Dans ce contexte – et en dépit de la réalité de l’urgence climatique – les États du Golfe doublent leur production de combustible fossile, considérant qu’il y a beaucoup à gagner à s’accrocher aussi longtemps que possible à un monde centré sur le pétrole. Comme le souhaitait en 2021 le ministre saoudien du pétrole, « que jaillisse chaque molécule d’hydrocarbure »5 . Mais cette approche ne signifie pas que les États du Golfe sont dans le déni concernant le changement climatique. Au contraire, à l’instar des grandes compagnies pétrolières occidentales, la vision du Golfe de l’expansion de la production de combustibles fossiles s’accompagne d’une tentative de prendre le leadership des efforts mondiaux pour agir sur la crise climatique.

Un versant de cette approche est leur investissement lourd dans des technologies imparfaites et non validées à bas carbone, comme la capture de l’hydrogène et du carbone. Un autre versant est leurs tentatives de diriger les négociations climatiques mondiales, comme on a pu le voir lors des dernières conférences des Nations unies sur le changement climatique, la COP27 et la COP28, où les États du Golfe ont canalisé les discussions politiques pour écarter les efforts réels visant à éliminer progressivement les combustibles fossiles, transformant ces évènements en spectacles plus que favorables aux entreprises et en forums de réseautage pour l’industrie pétrolière.

Il faut comprendre le marché des compensations carbone comme une partie intégrante des efforts pour retarder, obscurcir et entraver les moyens efficaces de lutte contre le changement climatique. Grâce aux projets trompeurs de compensation carbone, les grands industriels du pétrole et du gaz du Golfe peuvent continuer leurs affaires tout en prétendant réaliser leurs soi-disant objectifs climatiques. La dépossession des terres africaines par les pays du Golfe est au cœur de cette stratégie renforçant le spectre désastreux d’une accélération continue de la production de combustibles fossiles.

Été 2024
Cet article a été publié par la revue MERIP du Middle East Research and Information Project n° 311 (été 2024). Traduit par François Coustal.

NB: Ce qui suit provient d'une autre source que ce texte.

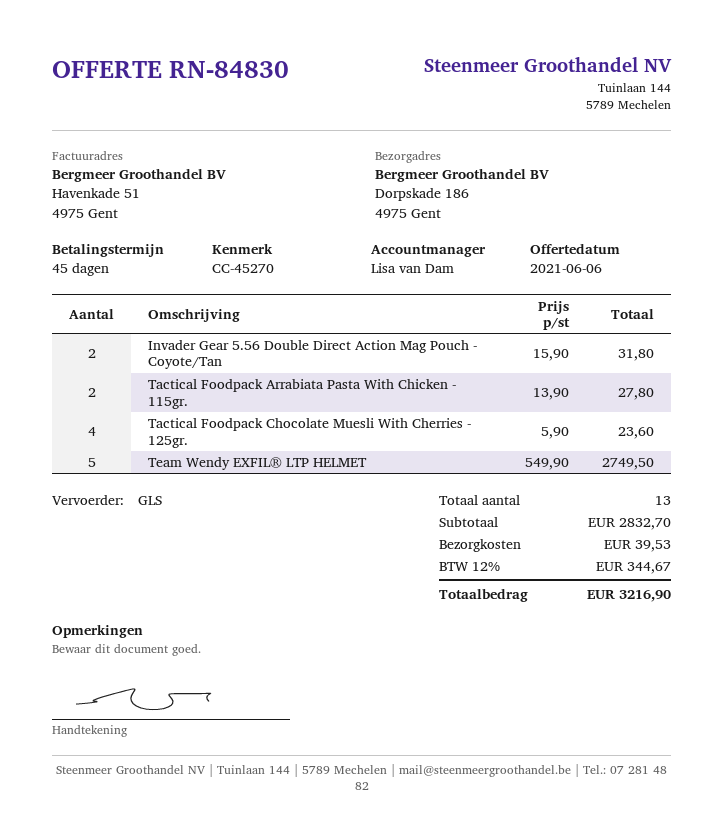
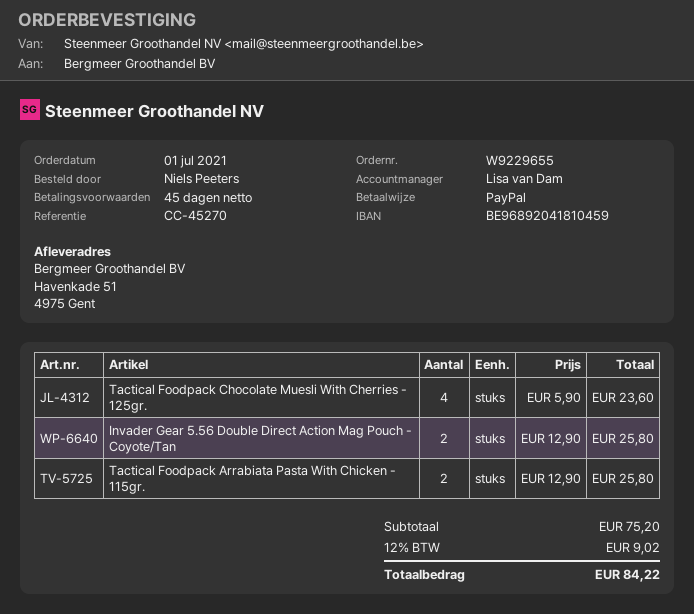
ship to: Dorpskade 186, 4975 Gent -> Havenkade 51, 4975 Gent
Invader Gear 5.56 Double Direct Action Mag Pouch - Coyote/Tan: 2 x 15.90 = 31.80 -> 2 x 12.90 = 25.80
Tactical Foodpack Arrabiata Pasta With Chicken - 115gr.: 2 x 13.90 = 27.80 -> 2 x 12.90 = 25.80
Team Wendy EXFIL® LTP HELMET: 5 x 549.90 = 2749.50 -> none
subtotal: 2832.70 -> 75.20
shipping: 39.53 -> none
tax: 12% = 344.67 -> 12% = 9.02
total: 3216.90 -> 84.22

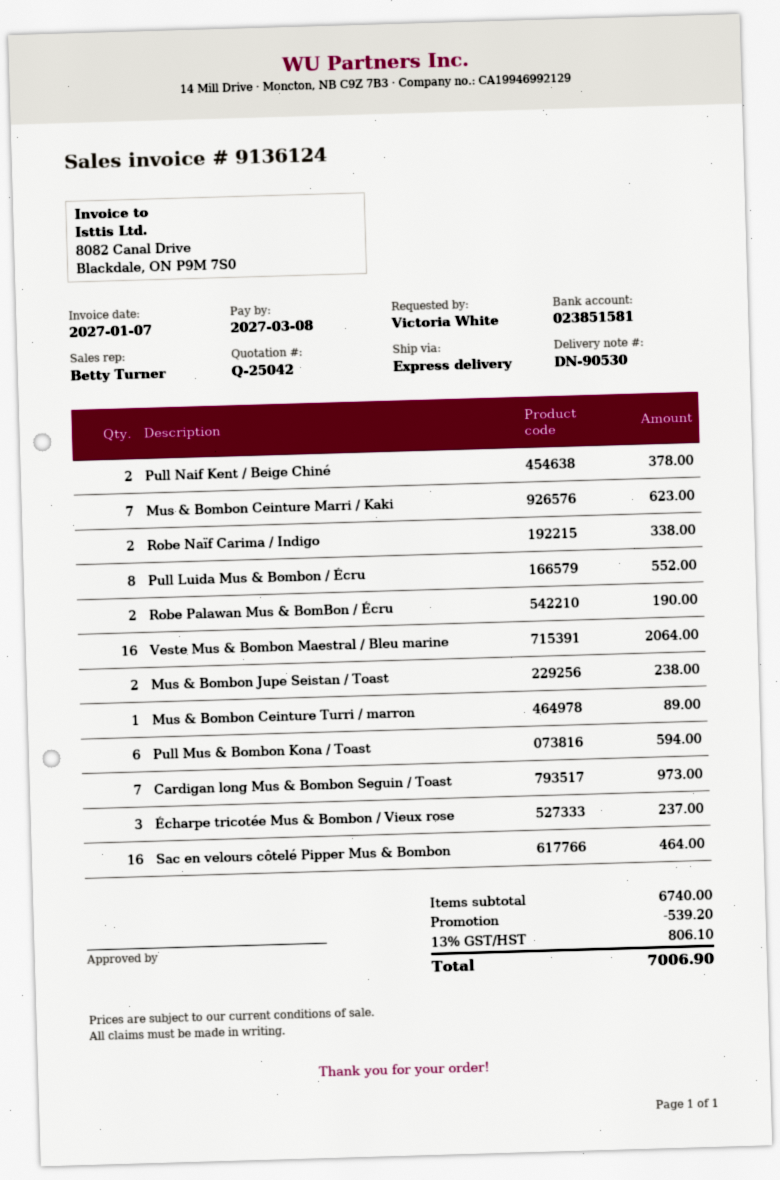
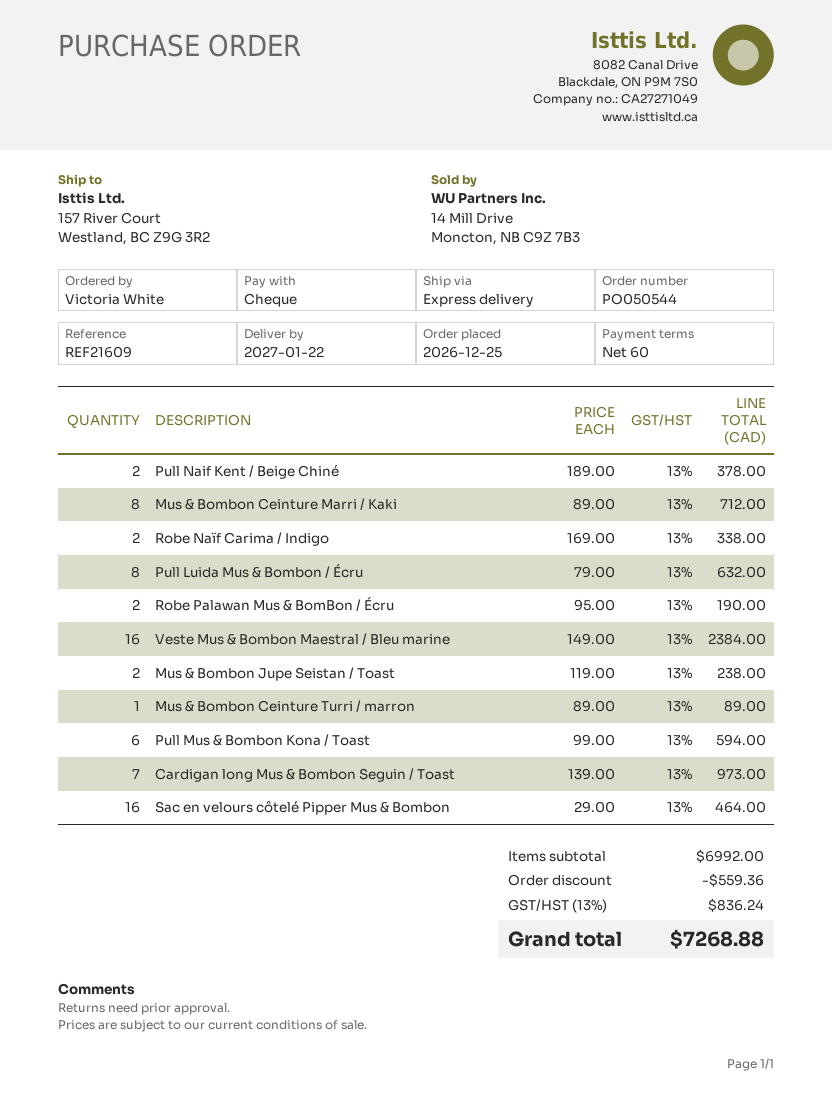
Mus & Bombon Ceinture Marri / Kaki: 7 for 623.00 -> 8 for 712.00
Pull Luida Mus & Bombon / Écru: 8 for 552.00 -> 8 for 632.00
Veste Mus & Bombon Maestral / Bleu marine: 16 for 2064.00 -> 16 for 2384.00
Écharpe tricotée Mus & Bombon / Vieux rose: 3 for 237.00 -> none
subtotal: 6740.00 -> 6992.00
discount: 539.20 -> 559.36
tax: 13% = 806.10 -> 13% = 836.24
total: 7006.90 -> 7268.88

  • 1Heidi Blake, « La Grande agitation de l’argent pour le carbone », The New Yorker, 16 octobre 2023.
  • 2Katherin Hearst, « Lors du dernier accord compensation-carbone, le Kenya concède des millions d’hectares à une entreprise des Émirats Arabes Unis », Middle East Eye, 5 novembre 2023.
  • 3Thales A. P. West et autres, « Des mesures sont nécessaires pour transformer les compensations-carbone en travaux de conservation des forêts face au changement climatique », Science 381/6660 (août 2023), p. 876.
  • 4 Rapport sur la feuille de route », ACMI, 8 novembre 2022, p. 12.
  • 5Javier Blas, « Le prince saoudien des prix du pétrole s’engage à forer “jusqu’à la dernière molécule” », Bloomberg, 22 juillet 2021.